(Stored data)
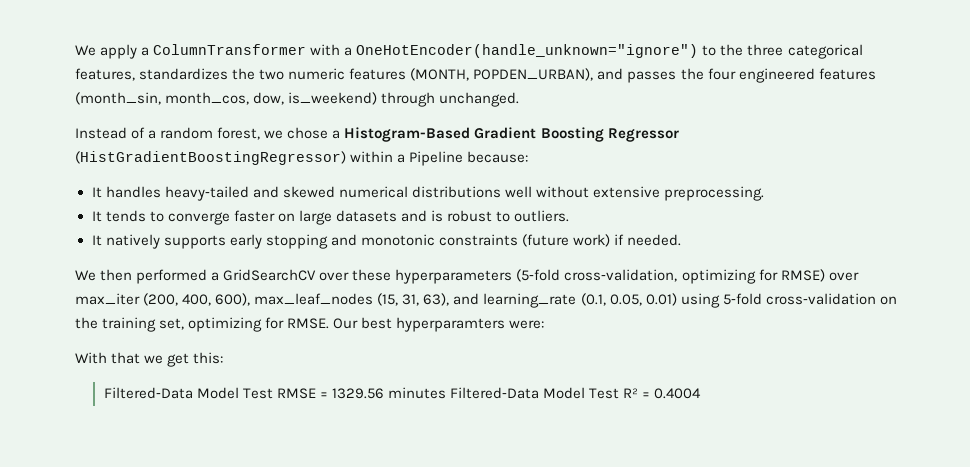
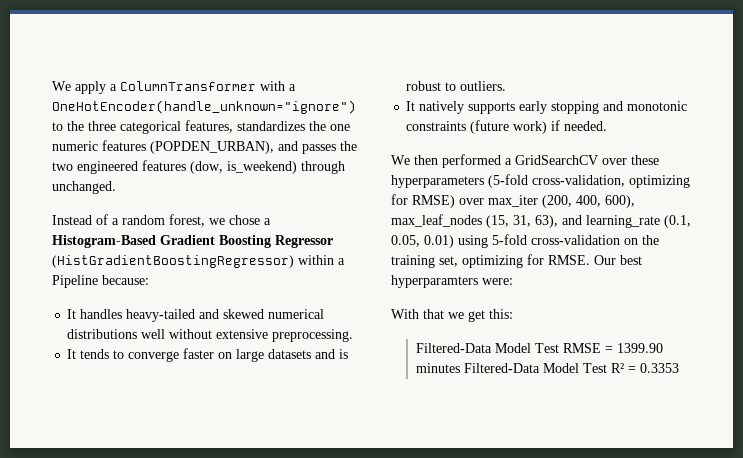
- We apply a ColumnTransformer with a OneHotEncoder(handle_unknown="ignore") to the three categorical features, standardizes the two numeric features (MONTH, POPDEN_URBAN), and passes the four engineered features (month_sin, month_cos, dow, is_weekend) through unchanged.
+ We apply a ColumnTransformer with a OneHotEncoder(handle_unknown="ignore") to the three categorical features, standardizes the one numeric features (POPDEN_URBAN), and passes the two engineered features (dow, is_weekend) through unchanged.
- Filtered‐Data Model Test RMSE = 1329.56 minutes Filtered‐Data Model Test R² = 0.4004
+ Filtered‐Data Model Test RMSE = 1399.90 minutes Filtered‐Data Model Test R² = 0.3353

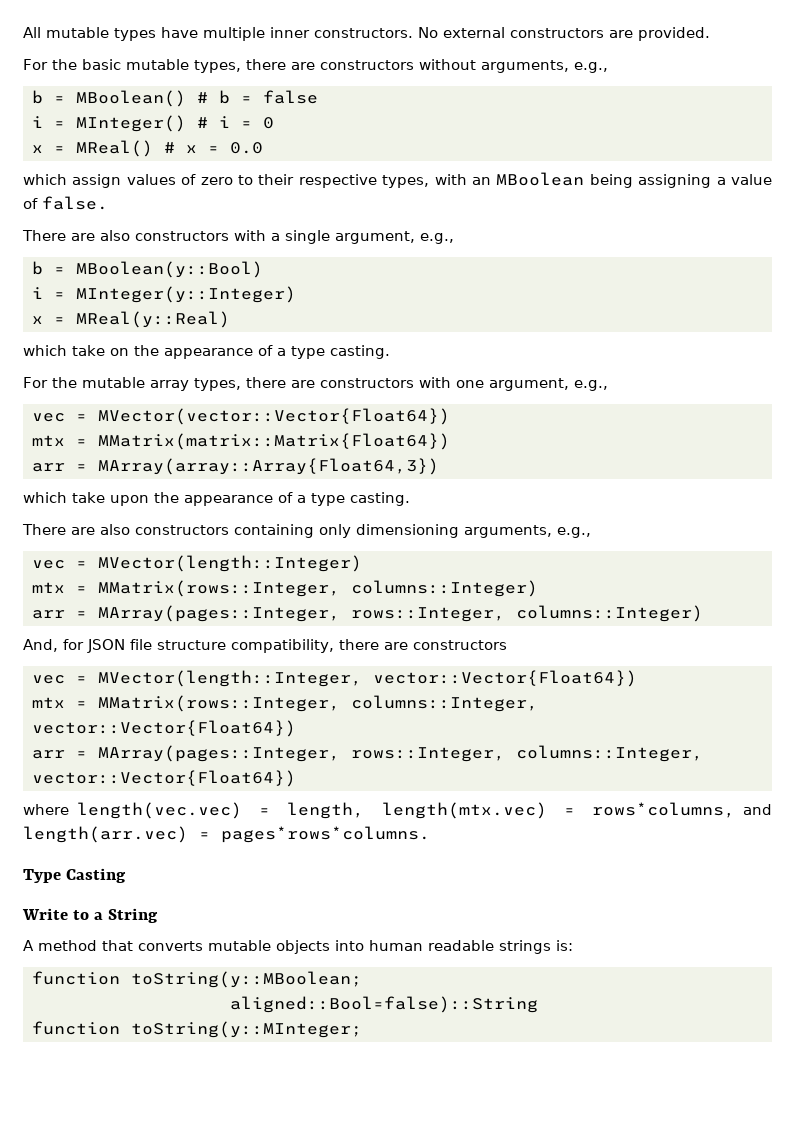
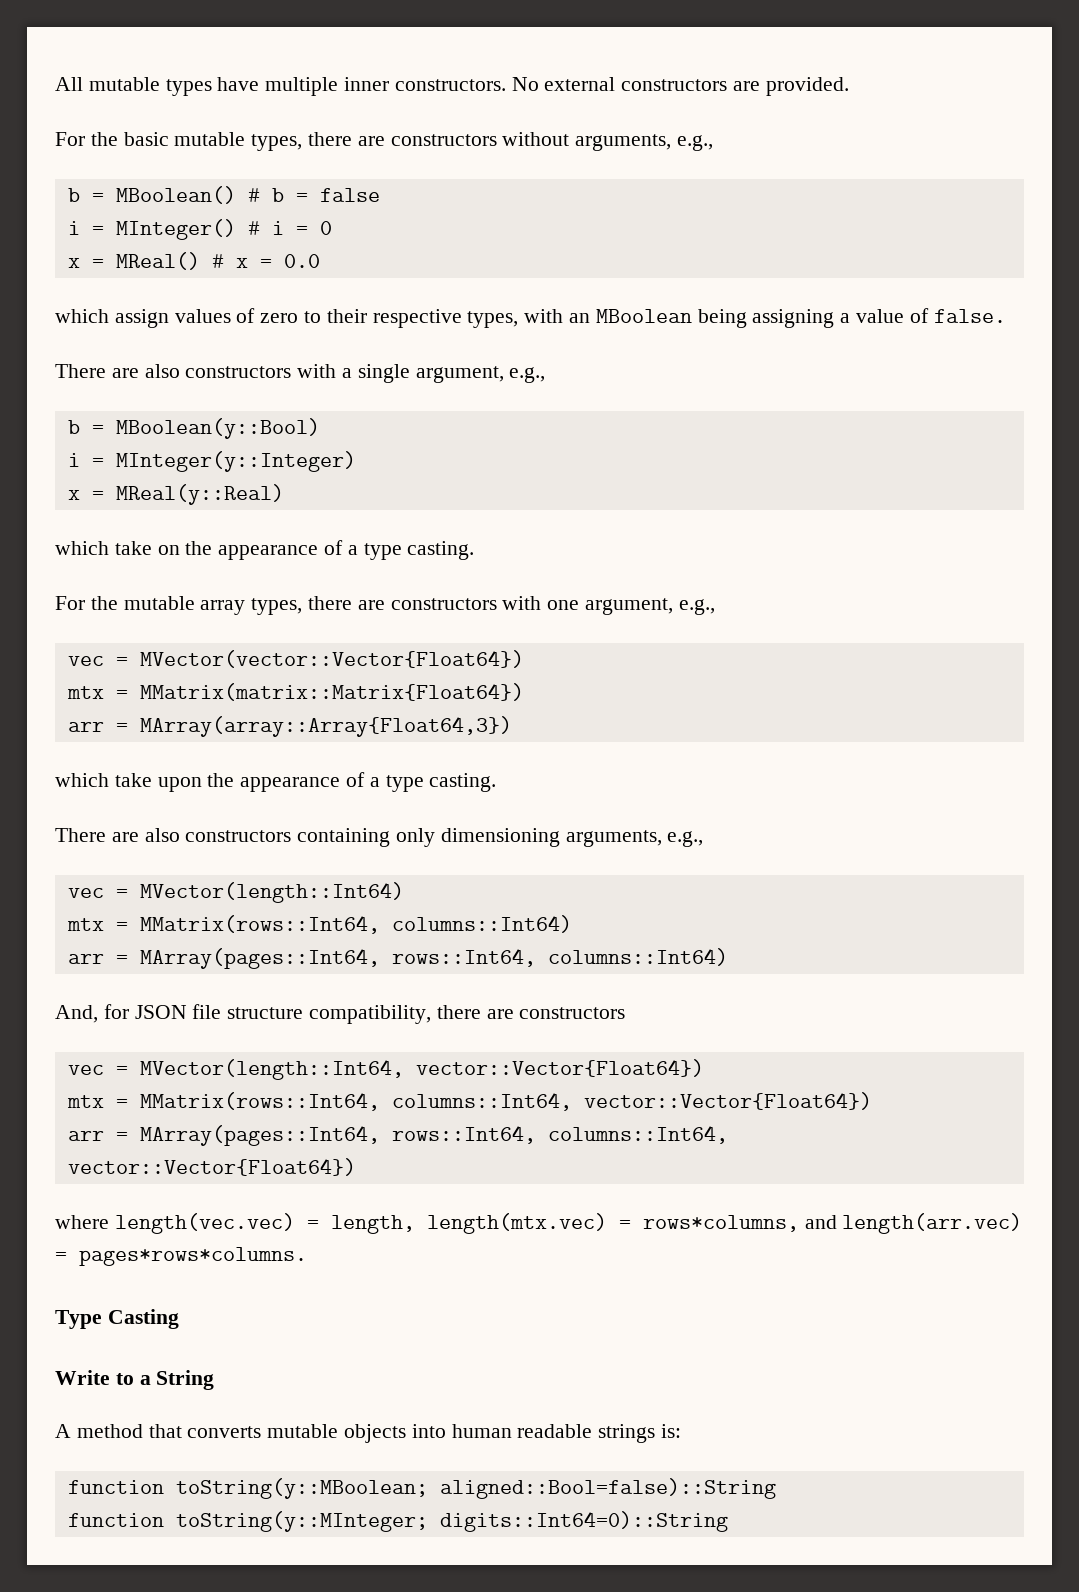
- vec = MVector(length::Integer)
- mtx = MMatrix(rows::Integer, columns::Integer)
- arr = MArray(pages::Integer, rows::Integer, columns::Integer)
+ vec = MVector(length::Int64)
+ mtx = MMatrix(rows::Int64, columns::Int64)
+ arr = MArray(pages::Int64, rows::Int64, columns::Int64)
- vec = MVector(length::Integer, vector::Vector{Float64})
+ vec = MVector(length::Int64, vector::Vector{Float64})
- mtx = MMatrix(rows::Integer, columns::Integer, vector::Vector{Float64})
+ mtx = MMatrix(rows::Int64, columns::Int64, vector::Vector{Float64})
- arr = MArray(pages::Integer, rows::Integer, columns::Integer, vector::Vector{Float64})
+ arr = MArray(pages::Int64, rows::Int64, columns::Int64, vector::Vector{Float64})
- function toString(y::MBoolean;
- aligned::Bool=false)::String
+ function toString(y::MBoolean; aligned::Bool=false)::String
- function toString(y::MInteger;
+ function toString(y::MInteger; digits::Int64=0)::String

Exercise prompt
An exact copy of all the records, free of pictures, is the expected answer.

Finished task
- We apply a ColumnTransformer with a OneHotEncoder(handle_unknown="ignore") to the three categorical features, standardizes the two numeric features (MONTH, POPDEN_URBAN), and passes the four engineered features (month_sin, month_cos, dow, is_weekend) through unchanged.
+ We apply a ColumnTransformer with a OneHotEncoder(handle_unknown="ignore") to the three categorical features, standardizes the one numeric features (POPDEN_URBAN), and passes the two engineered features (dow, is_weekend) through unchanged.
- Filtered‐Data Model Test RMSE = 1329.56 minutes Filtered‐Data Model Test R² = 0.4004
+ Filtered‐Data Model Test RMSE = 1399.90 minutes Filtered‐Data Model Test R² = 0.3353

- vec = MVector(length::Integer)
- mtx = MMatrix(rows::Integer, columns::Integer)
- arr = MArray(pages::Integer, rows::Integer, columns::Integer)
+ vec = MVector(length::Int64)
+ mtx = MMatrix(rows::Int64, columns::Int64)
+ arr = MArray(pages::Int64, rows::Int64, columns::Int64)
- vec = MVector(length::Integer, vector::Vector{Float64})
+ vec = MVector(length::Int64, vector::Vector{Float64})
- mtx = MMatrix(rows::Integer, columns::Integer, vector::Vector{Float64})
+ mtx = MMatrix(rows::Int64, columns::Int64, vector::Vector{Float64})
- arr = MArray(pages::Integer, rows::Integer, columns::Integer, vector::Vector{Float64})
+ arr = MArray(pages::Int64, rows::Int64, columns::Int64, vector::Vector{Float64})
- function toString(y::MBoolean;
- aligned::Bool=false)::String
+ function toString(y::MBoolean; aligned::Bool=false)::String
- function toString(y::MInteger;
+ function toString(y::MInteger; digits::Int64=0)::String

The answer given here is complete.